“If by ‘she’ you mean the river, it does,” Bug Eye grinned, turning around slightly. “It swings to the left, then it’s straight for a long stretch before the rough water starts. Golly, it’s almost smooth enough here to try my Fishmobile! Wish we could have brung it—I mean brought it.”
Some one had lately placed into Bug Eye’s hands a copy of “Correct English as Used by Gentlemen,” and since then he had laboriously tried to pattern his speech after the forms advocated by the book. Thus far he had not had much success, most of the time being too lazy to retrace his words.
“You know how long that Fishmobile would last?” Teddy laughed. “About five minutes—if it didn’t fall to pieces before then. Say, Pop, have you ever shot the rapids below here?”

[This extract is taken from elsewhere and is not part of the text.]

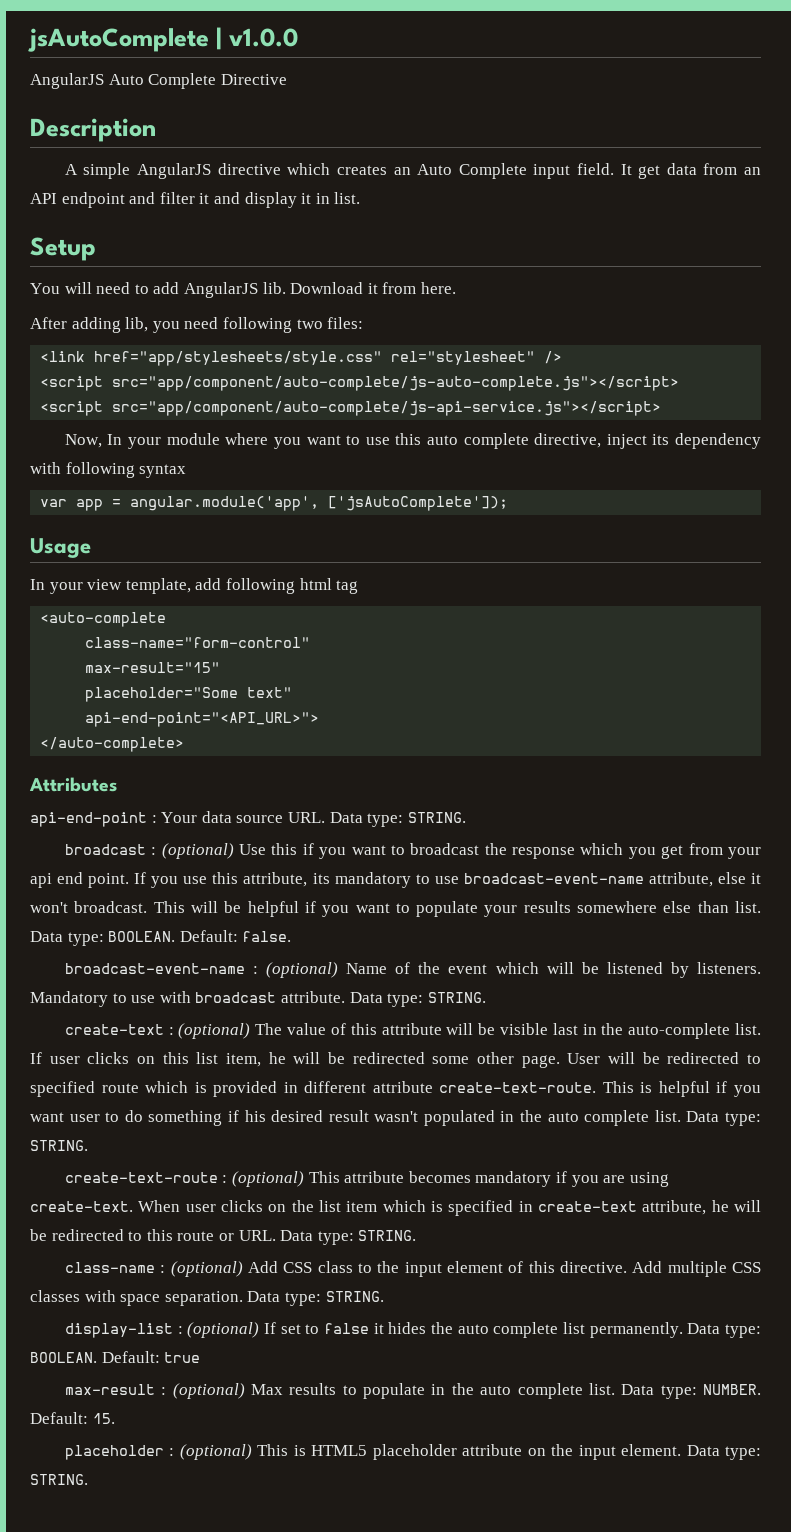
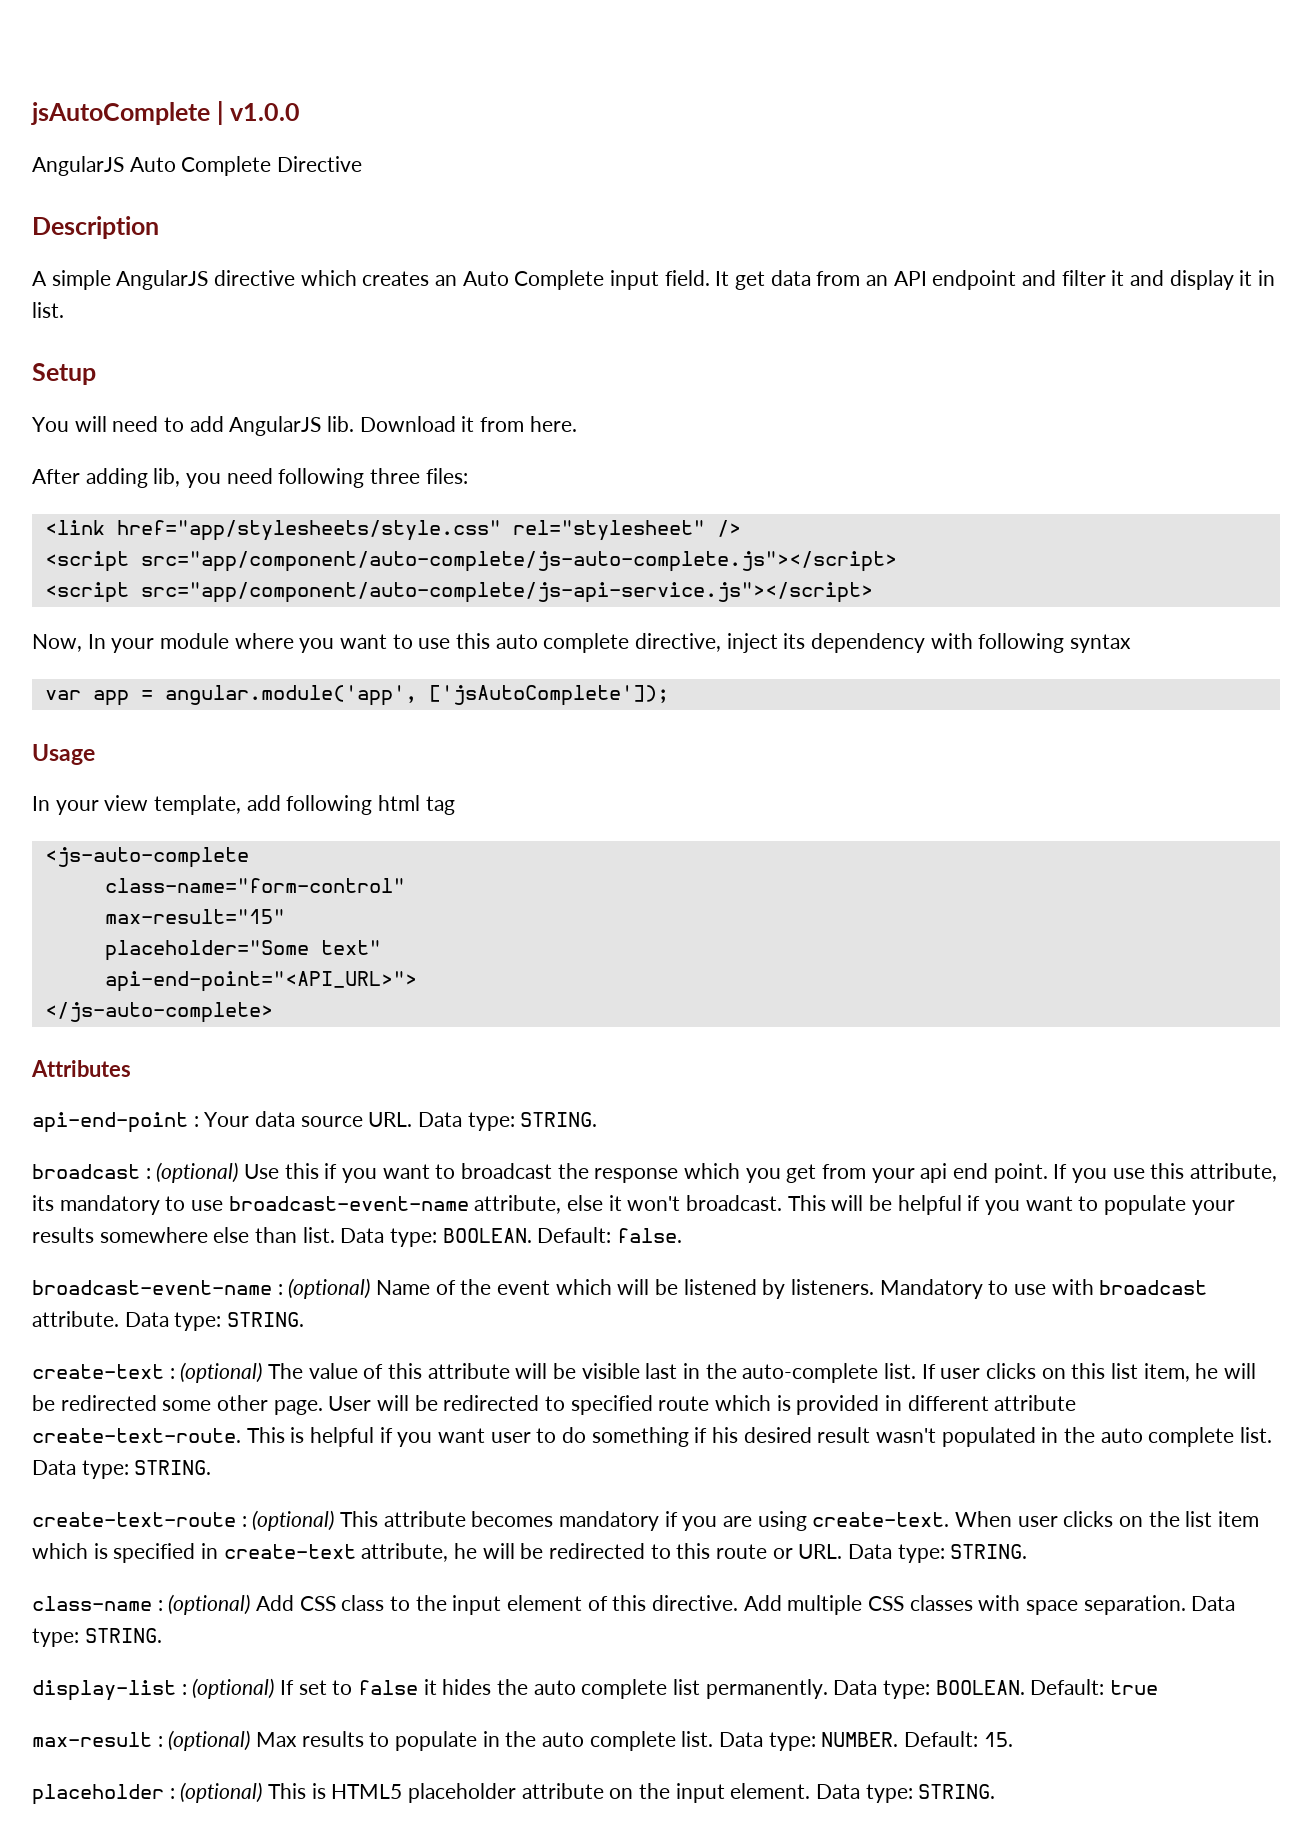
[296,319,323,329] two -> [370,468,421,484] three
[40,612,167,627] <auto-complete -> [44,847,249,868] <js-auto-complete
[40,737,185,752] </auto-complete> -> [44,1002,273,1023] </js-auto-complete>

The veteran puncher nodded solemnly. Seated on the bottom of the canoe with his long legs curled uncomfortably about the bundle of blankets and his bald head exposed to the rays of the sun, Pop Burns presented a strange sight. A canoe is no place for a man who appears uneasy unless he’s straddling a bronco.
“I bin down twice,” Pop replied. “Once we got spilled—see that scar?”
He bent over, exposing a white line on the top of his head.
“Where I hit a rock,” he explained laconically. “But we had a small boat then, and she wasn’t well balanced. With this thing, now, we got a good chance. She’s heavy, an’ we got lots of weight on the bottom. But even at that, it ain’t gonna be no picnic.”
“Isn’t,” Bug Eye corrected. “We’ll make it though, Pop. We got to make it. Yore boss wants to get those cattle out quick. We can land an’ see can we scare up some broncs. Can’t do a thing on foot. How long you calcalate it’ll be before yore dad shows up, Roy?”
“Well, we’ll probably hit Trummer’s range sometime to-morrow or the next day. Dad had a start on us of a day. That ought to bring him there soon after we arrive. The land route is much longer, on account of having to skirt the mountains. But dad’s a hard rider, and so are the men with him. I have a hunch they’ll make it almost as soon as we shall.”
“You figuring on borrowing broncs from Jake Trummer?” Teddy asked.